The lines below that include "last" are to be found and copied.

Web page edit records
== Segment start ==
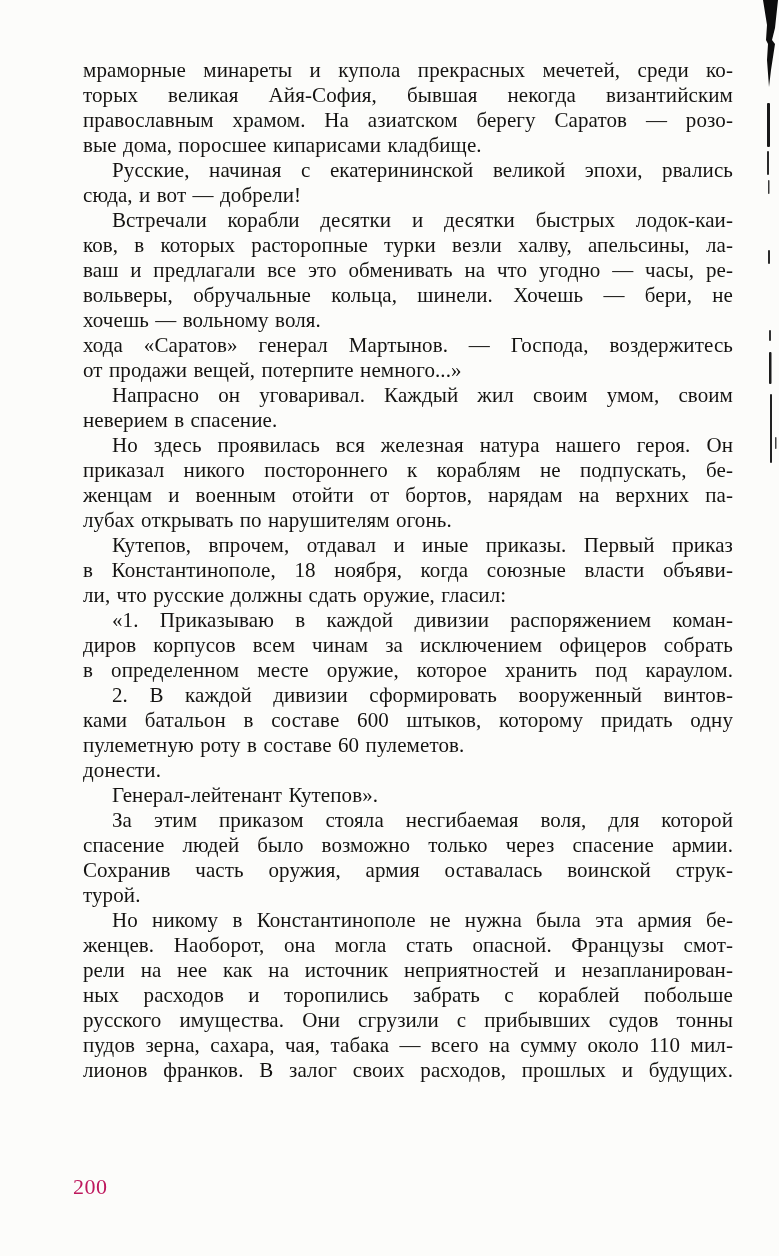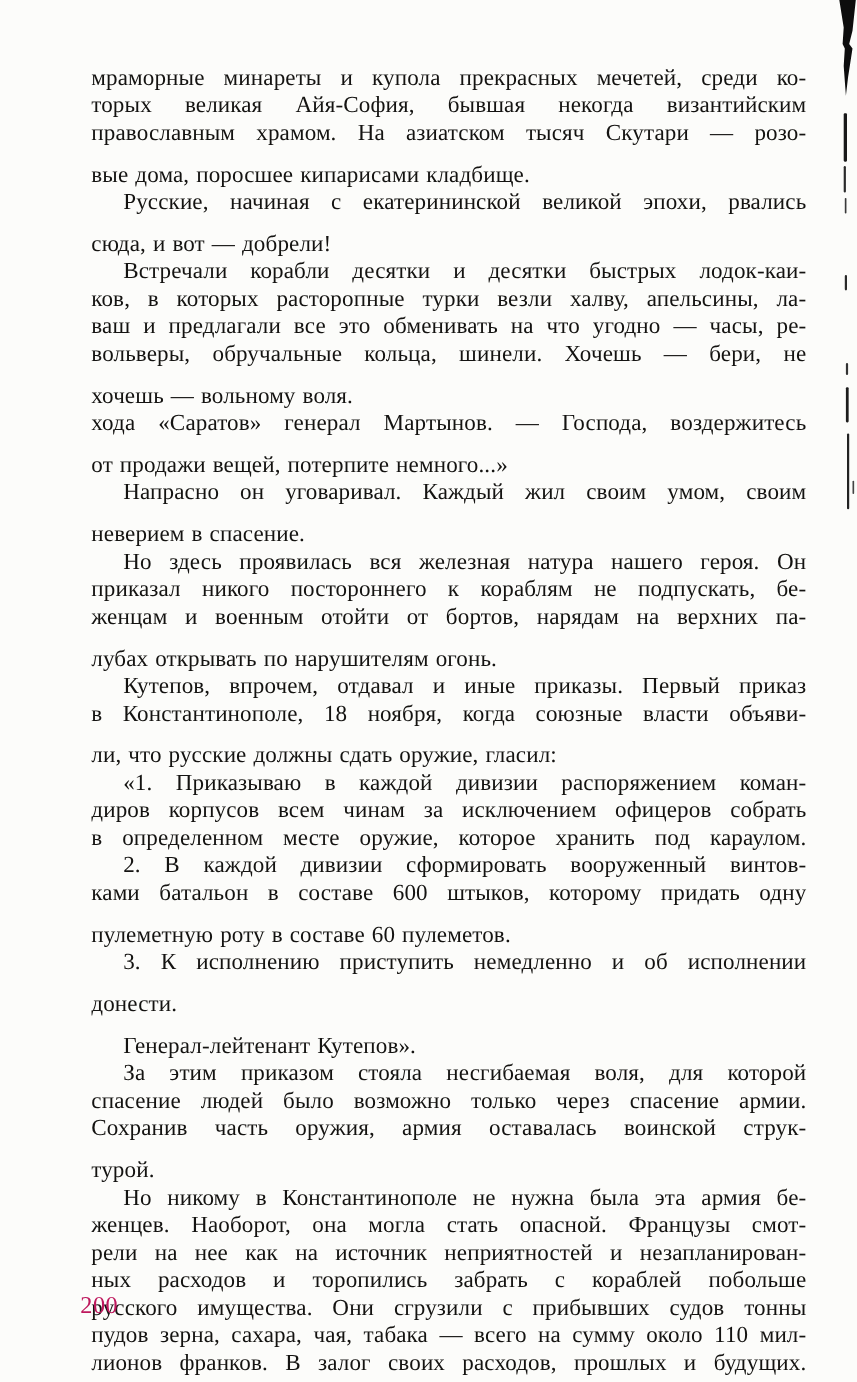--- a/index.html
+++ b/index.html
@@ -77,7 +77,7 @@
       <div class="para">
         <div class="line">мраморные минареты и купола прекрасных мечетей, среди ко-</div>
         <div class="line">торых великая Айя-София, бывшая некогда византийским</div>
-        <div class="line">православным храмом. На азиатском тысяч Скутари — розо-</div>
+        <div class="line">православным храмом. На азиатском берегу Саратов — розо-</div>
         <div class="line last-left">вые дома, поросшее кипарисами кладбище.</div>
       </div>
       <div class="para">

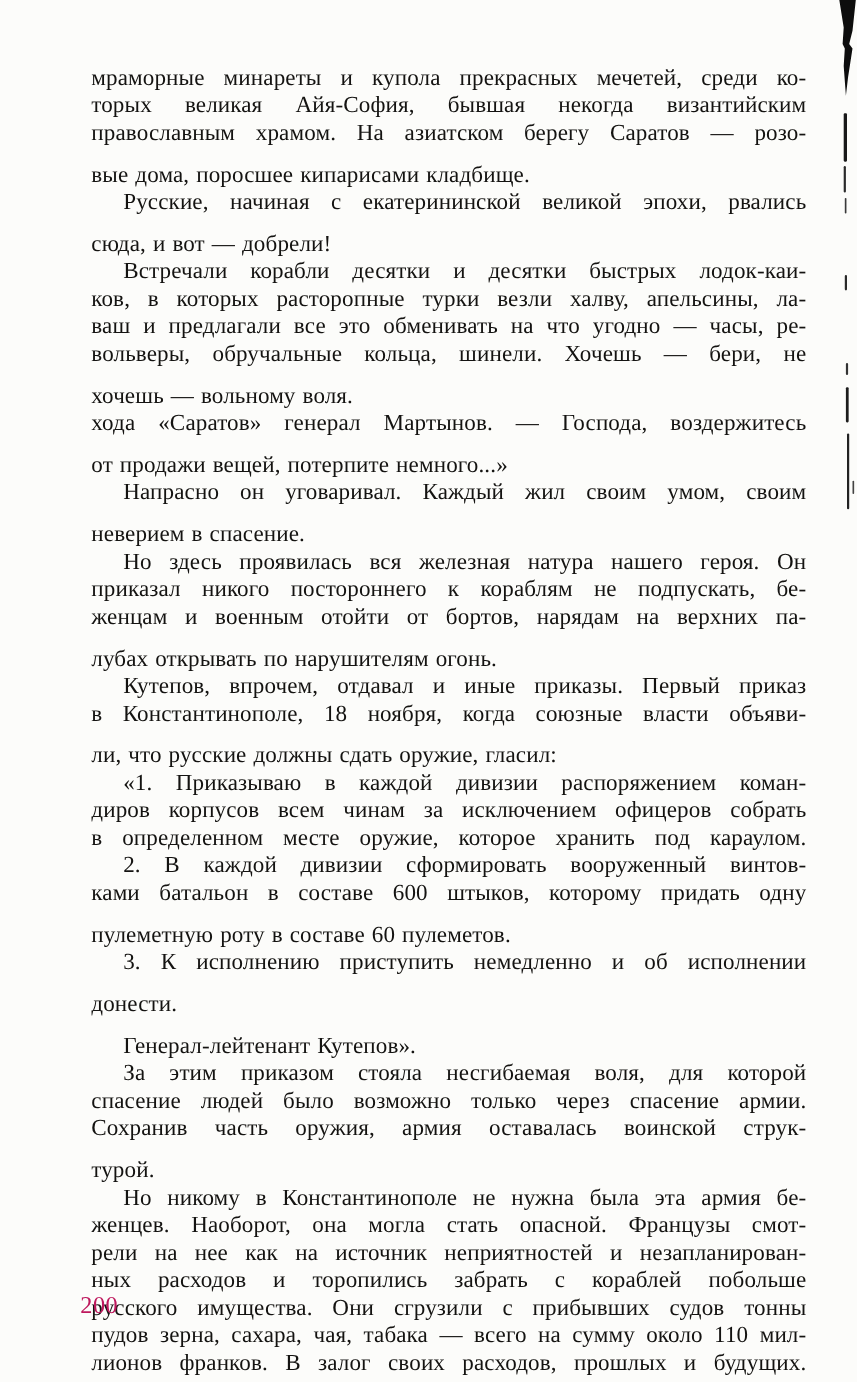--- a/index.html
+++ b/index.html
@@ -48,7 +48,6 @@
   .line.last-left {
     text-align: left;
     text-align-last: left;
-    margin-top: 13px;
   }
   .page-number {
     position: absolute;

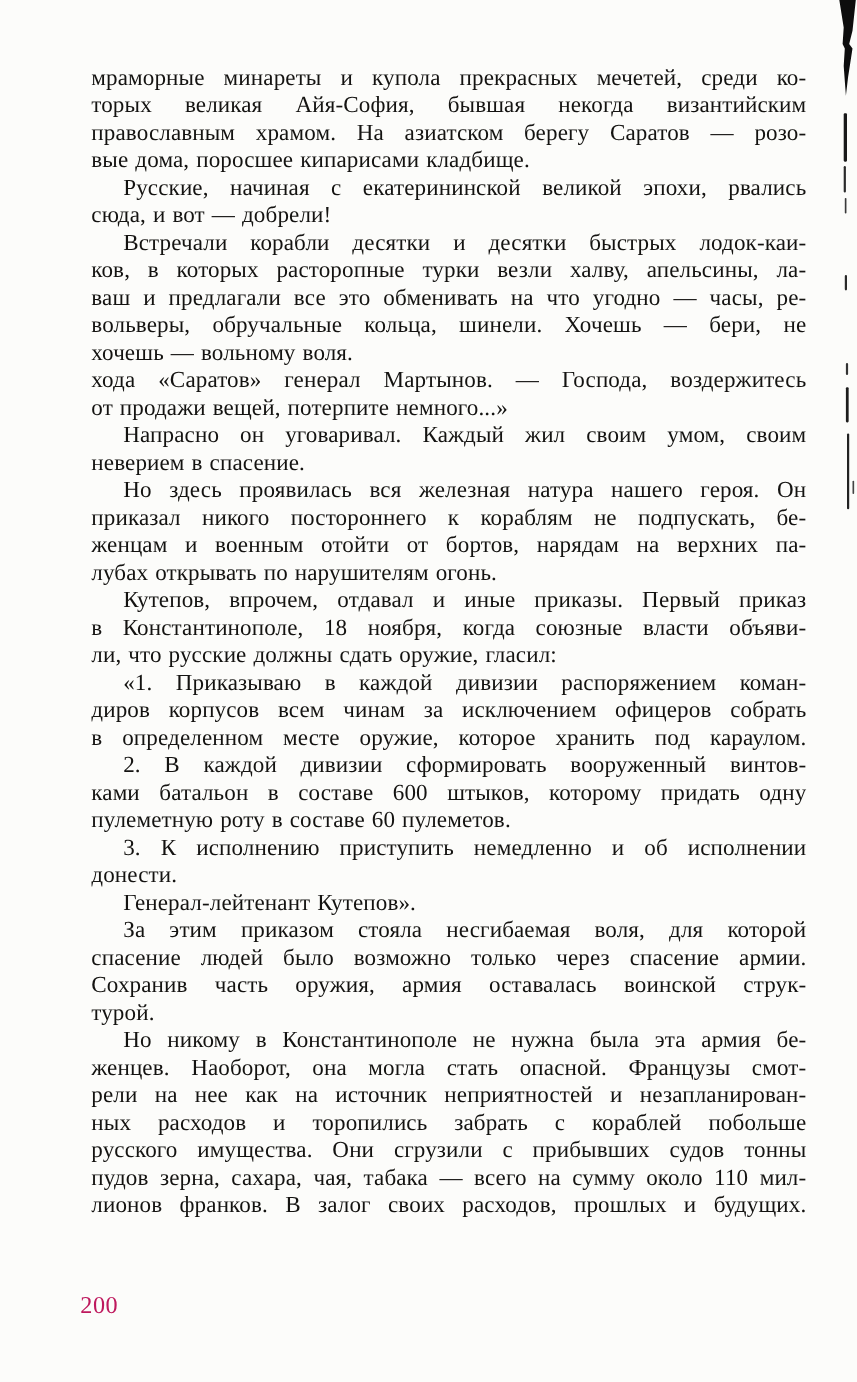--- a/index.html
+++ b/index.html
@@ -120,7 +120,6 @@
         <div class="line last-left">пулеметную роту в составе 60 пулеметов.</div>
       </div>
       <div class="para">
-        <div class="line first-indent">3. К исполнению приступить немедленно и об исполнении</div>
         <div class="line last-left">донести.</div>
       </div>
       <div class="para">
== Segment end ==
Solution below:
         <div class="line last-left">вые дома, поросшее кипарисами кладбище.</div>
   .line.last-left {
     text-align-last: left;
         <div class="line last-left">пулеметную роту в составе 60 пулеметов.</div>
         <div class="line last-left">донести.</div>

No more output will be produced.